Geleneksel café kültürü, son yıllarda Paris'teki café sayısı önemli derecede azalmış olsa da geçmişte olduğu kadar bugün de güçlüdür.

En az baget kadar Fransız olan, günlük yaşamı gözlemleyebileceğiniz fotoğraf pencereleri. Café'siz köy, köy değildir! Café yaşam biçimini benimsemek için, sadece bir kahveyle saatlerce nasıl ilgilenilir onu öğrenmeniz gerekir.





Café de Flore

Café de Flore'a uğrarsanız, sıcak çikolata ve gofreti deneyebilirsiniz. Bu kafe Paris'in en meşhur kafelerinden biri olup; varoluşçu felsefenin babalarından Jean Jacques Rouseau burada oturup ince fikirlere dalarken varoluşçluğun ana fikri olan “varlık özden önce gelir” yargısını dile etmiş. Herhalde burada insana ilham veren bir şey ler olmalı demekten kendini alamıyor insan.



Les Deux Magots

İçerisinde iki çinli tüccarın heykelinin bulunmasından ötürü adı Deux Magots.
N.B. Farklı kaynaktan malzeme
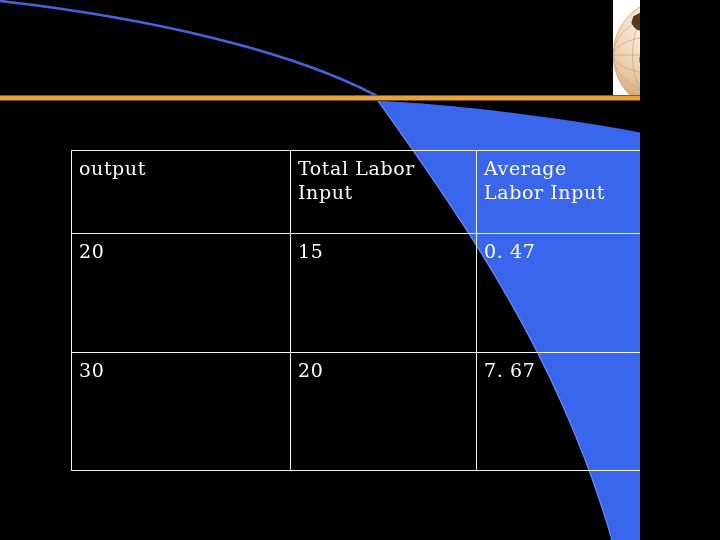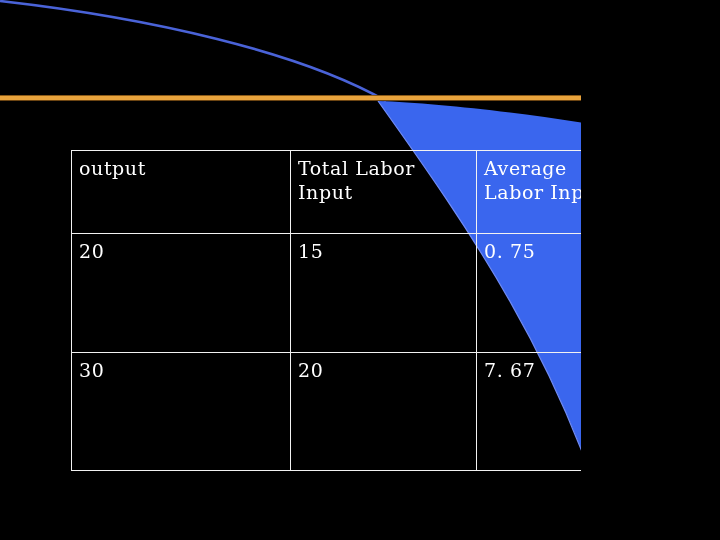"output" #slide { width: 581px -> 640px }
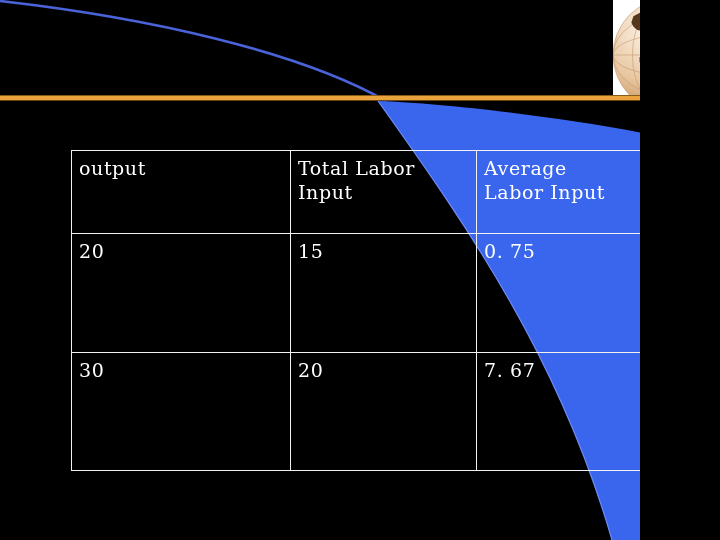"0. 75" td { text: 75 -> 47 }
Buranın da müdavimi Victor Hugo, Sefiller'i burada kafasında yazmış. Deux magot'un mutfağı oldukça iyidir. Şayet fırsatınız olursa "Molue à la Créme"i deneyebilirsiniz.

Ayrıca Café le Départ St-Michel de uğramanız gereken Paris'in en meşhur ve saygın kafelerinden biridir.